KeepAlive issue

Hi, I’ve got HAProxy as a reverse proxy to balance requests on to a backend of nodes, but for some reason if the client sends a request with HTTP keep-alive then HAProxy in TCP mode doesn’t rotate between the backend servers, but HAProxy in HTTP mode does. Both modes balance in round-robin for each request if HTTP keep-alive is turned off at the client.

Here’s the basic config:

listen nodes_proxy
        mode tcp
        bind :9090
        balance roundrobin
        timeout client 40s
        timeout server 40s
        retries 1
        retry-on conn-failure
        option redispatch 1
        server node1 x.x.x.x:8080
        server node2 x.x.x.x:8080
        server node2 x.x.x.x:8080

All backend nodes are active and working, but HAProxy in TCP mode doesn’t do round-robin balancing on each request from the same client with keep-alive, while HTTP mode does. For our simple use case, we prefer the TCP mode, but it doesn’t balance as expected.

How can I ensure that each request from the client (with keep-alive) is balanced in round-robin mechanism, and client-to-proxy connections as well as proxy-to-server connections are kept alive for reuse until timeout?

This is expected behavior in tcp mode, because tcp mode means that two sockets are connected to each other and everything is passed through.

Only in HTTP mode does haproxy understand where one response ends and a request begins.

Thanks for clarifying Lukas. HAProxy (v2.2) docs don’t clearly mention that, and tons of configs had TCP mode balancing. It’s puzzling because round-robin balancing in TCP mode works fine if keep-alive is turned-off on the client. Would you know why that works though?

Like I said, tcp mode means that haproxy connects two TCP sockets with each other.

When you are using keep-alive on the client and the server, than one TCP connection handles multiple HTTP transactions (a transaction is a request from the client and a response from the server). When you are not using keep-alive, then a single TCP connection only handles a single HTTP transaction.

That’s why when using keep-alive on the client and server and tcp mode in between on haproxy, transactions within a single TCP connection are not load-balanced.

1 Like

Thanks Lukas. It makes sense.

In my case, the client is a single node (app) in location A, and backend nodes are all Web proxies in multiple locations (A, B, C), which I’m trying to load balance using HAProxy hosted in location A, so that each request (with keep-alive) from the client goes to a different backend proxy (rotating server).

While TCP mode is more performant (CPU time) on the proxy server and its balancing will work with client keep-alive off, but it has an overhead (~100ms) for each new connection. HTTP mode may be less performant (~15% more CPU time as per the Starter Guide), but with client keep-alive on it’s going to be faster in a high-throughput scenario. Am I correct in my understanding?

I’ll also appreciate if you or other experts can share any tip or optimization I should be aware of based on the above use case.
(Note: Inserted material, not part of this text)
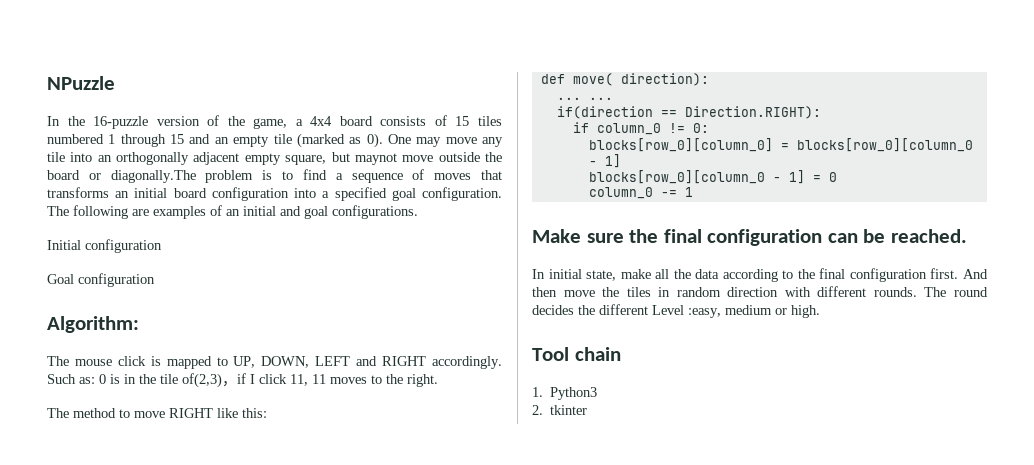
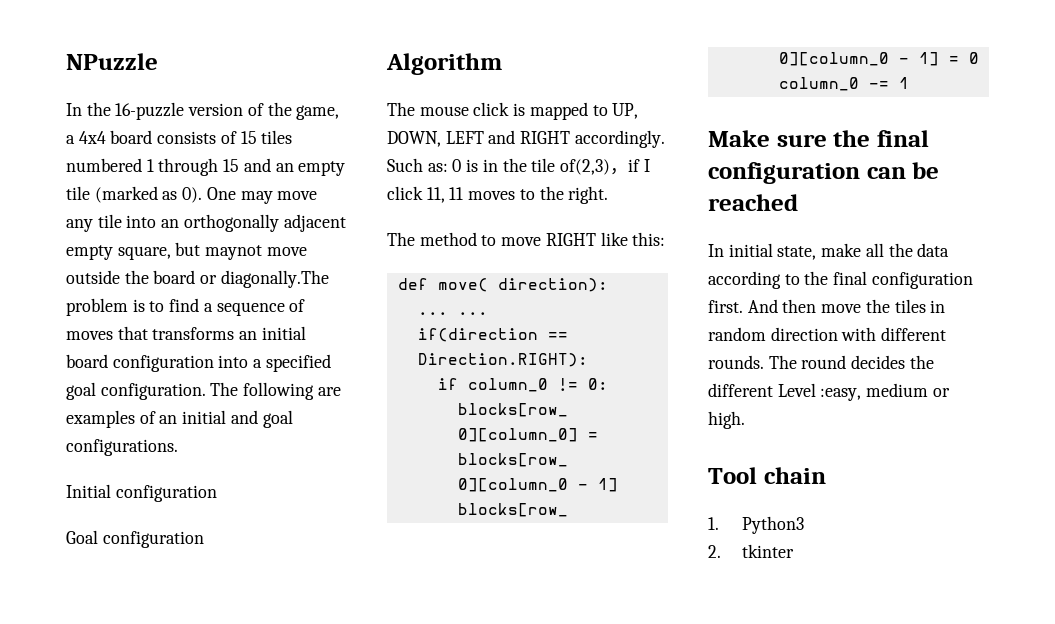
[47,316,139,333] Algorithm: -> [386,53,502,75] Algorithm
[890,229,967,243] reached. -> [708,194,798,211] reached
Yes, however it is very important to understand that this is irrelevant in 99,99% of the deployments, assuming you are not Google.

Turning off keep-alive means additional rounds trips of packets per transaction that is for certain, which is why I’d discourage everyone from disabling keep-alives.

You should definitely use keep-alive on your servers and clients.

Slower does not mean slow. It does more, therefor it needs more CPU cycles. You are probably not running a triple datacenter production work load behind a load-balancer consisting of a single raspberry pi, so please stop worrying about CPU cycles for now.

You want the benefits of HTTP mode? Then use it.

FWIW: HTTP mode is NOT 15% slower than TCP mode. Instead the relation between userspace and kernel CPU load shifts about 15% between the two, in a fully loaded scenario.

Last thing: I’m not sure it’s a bad thing for application that one frontend connection creates one backend connection: this way caches are hot and this often means more performance, not less. But this will certainly depend on what the backend servers are doing exactly.

1 Like